A gun bulged against Anteros’s shirt and knowing him, I was certain he had a knife. He used none of those items. He tore into Lee, fists colliding with his jaw, his nose, his eyes. He absolutely ripped Lee apart. All the women covered their eyes, but I was mesmerized. When he finished, Anteros was covered in red up to his elbows, as if he’d dipped his arms into a bucket of paint.
An icy winter wind blew through the air, whipping Anteros’s shiny black locks in all directions. His eyes gleamed murder. I’d thought I’d seen Anteros angry, but he was transformed—a devil delivering retribution.
He hadn’t looked at me the entire time and when he finally did, his bluegreen gaze was filled with madness. Blood splattered across his body, the spots gleaming like rubies under the fiery light. The last time I’d seen him, I told him never to find me again. I told him to stay away, to either let me go or kill me. I wondered if he’d decided to end me after all.
He stalked toward me, eyes on fire. One arm gripped my waist, the other swung under my legs, and he lifted me with a purpose I didn’t dare defy. I opened my mouth to say something as he carried me away. What would happen to the other girls? We couldn’t just leave them.
Yet I knew there was no way to escape him. I was a fool for thinking I ever could.
I was afraid to move, afraid to breathe. I’d thought I knew him as the Beast. I’d thought I knew what the word meant in regard to him, but he was completely transformed. Fingers painful in their grip, jaw so clenched the muscles on his neck corded, everything rigid to the point of snapping—he was no longer man, but completely animal.
His hair was messy and he hadn’t bothered to push it out of his eyes. In a trance, I gently brushed the strands away. His eyes flashed to mine—hot, filled with a blaze of hell. I paused midair. What the fuck am I doing? Still, I pushed his hair behind his ear, needing to soothe some of his tension, feeling it as my own. My hand slid to caress the side of his face down to his beard and his stare returned forward. When I pulled my fingers back, the tips were stained red.

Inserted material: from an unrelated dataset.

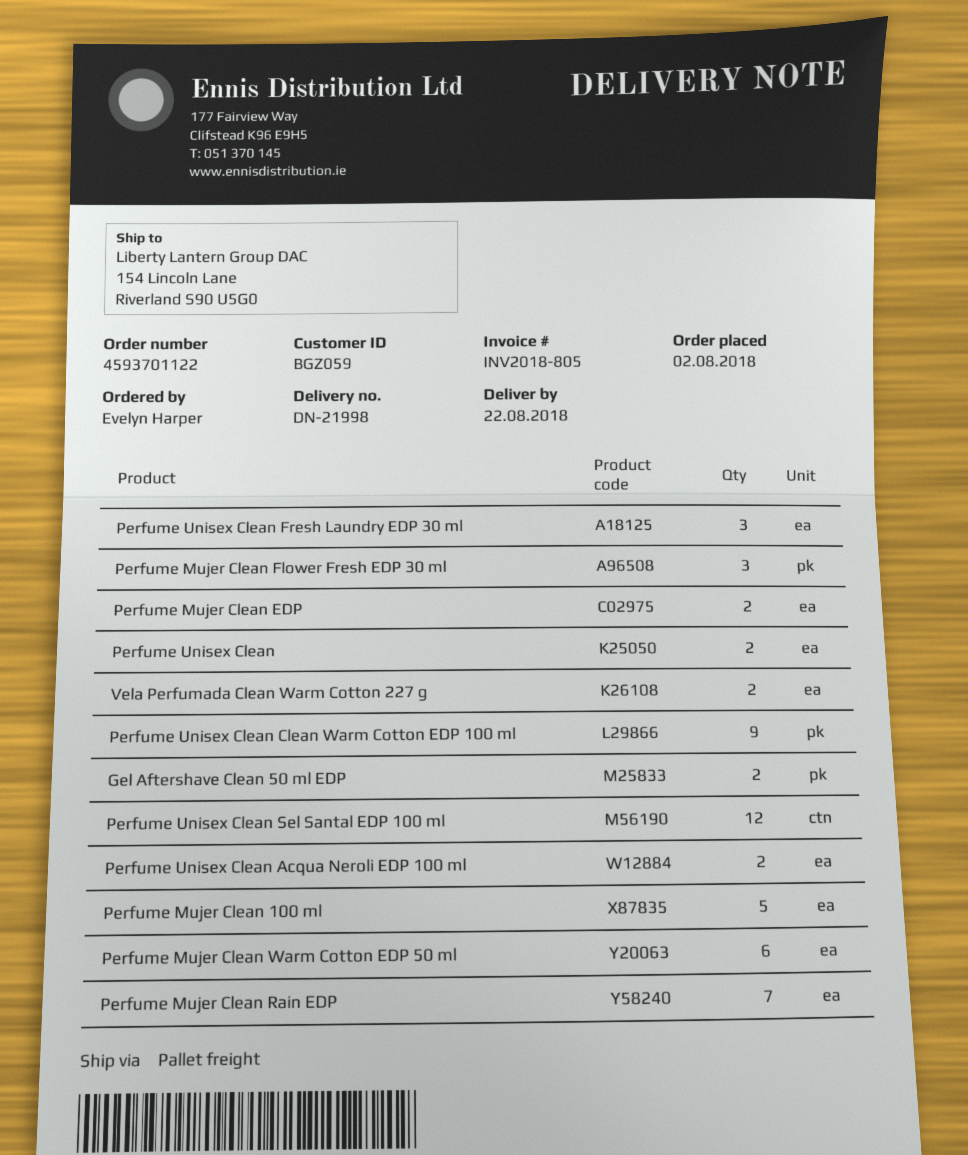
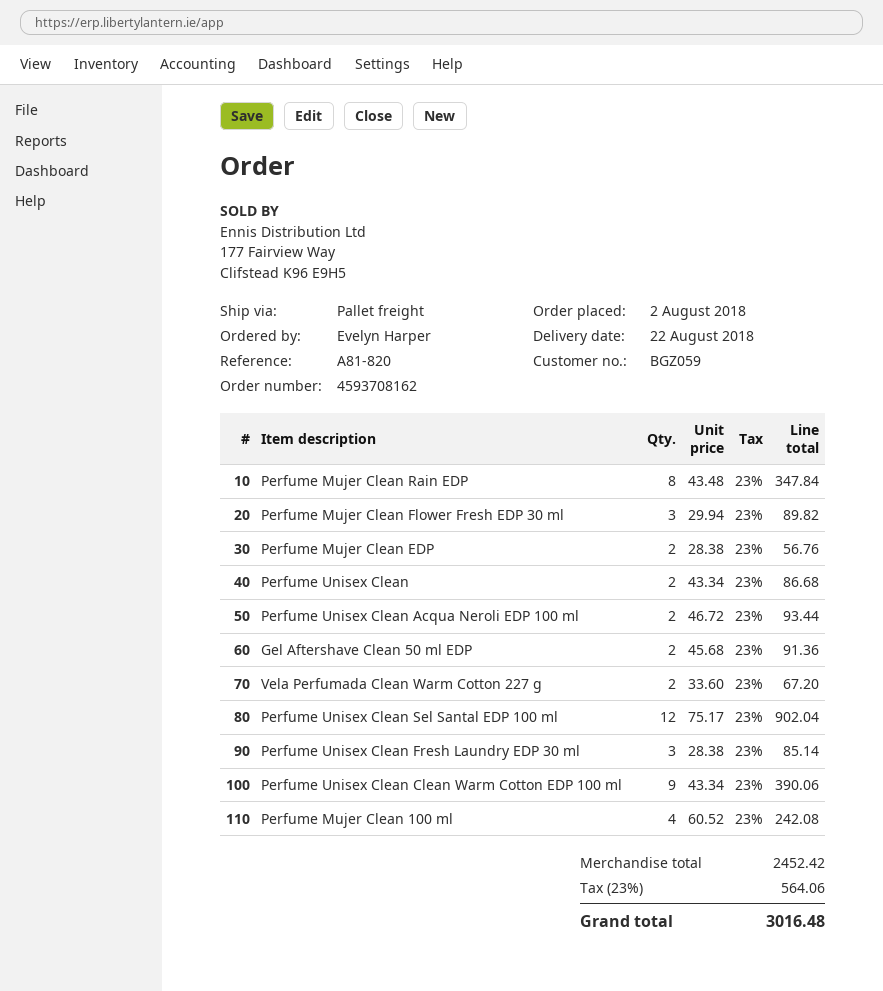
order number: 4593701122 -> 4593708162
Perfume Mujer Clean 100 ml: 5 -> 4
Perfume Mujer Clean Warm Cotton EDP 50 ml: 6 -> none
Perfume Mujer Clean Rain EDP: 7 -> 8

We wove in and out of giant shipping containers as he avoided Lucia’s men deftly, darkness our friend. He held me like I would disappear at any moment. I should have been terrified—Lucia’s men crawled around the docks like beetles—but Anteros was so sure of himself. I trusted that, at least. I trusted him to save me. In this world, he’d always done that.
We came to the warehouse—the warehouse where he’d first saved me from his Wolves and tethered me in the darkness. We didn’t enter through the front door because soldiers guarded it. They were lazy, though. One was asleep and the other was smoking a cigarette, playing on his phone.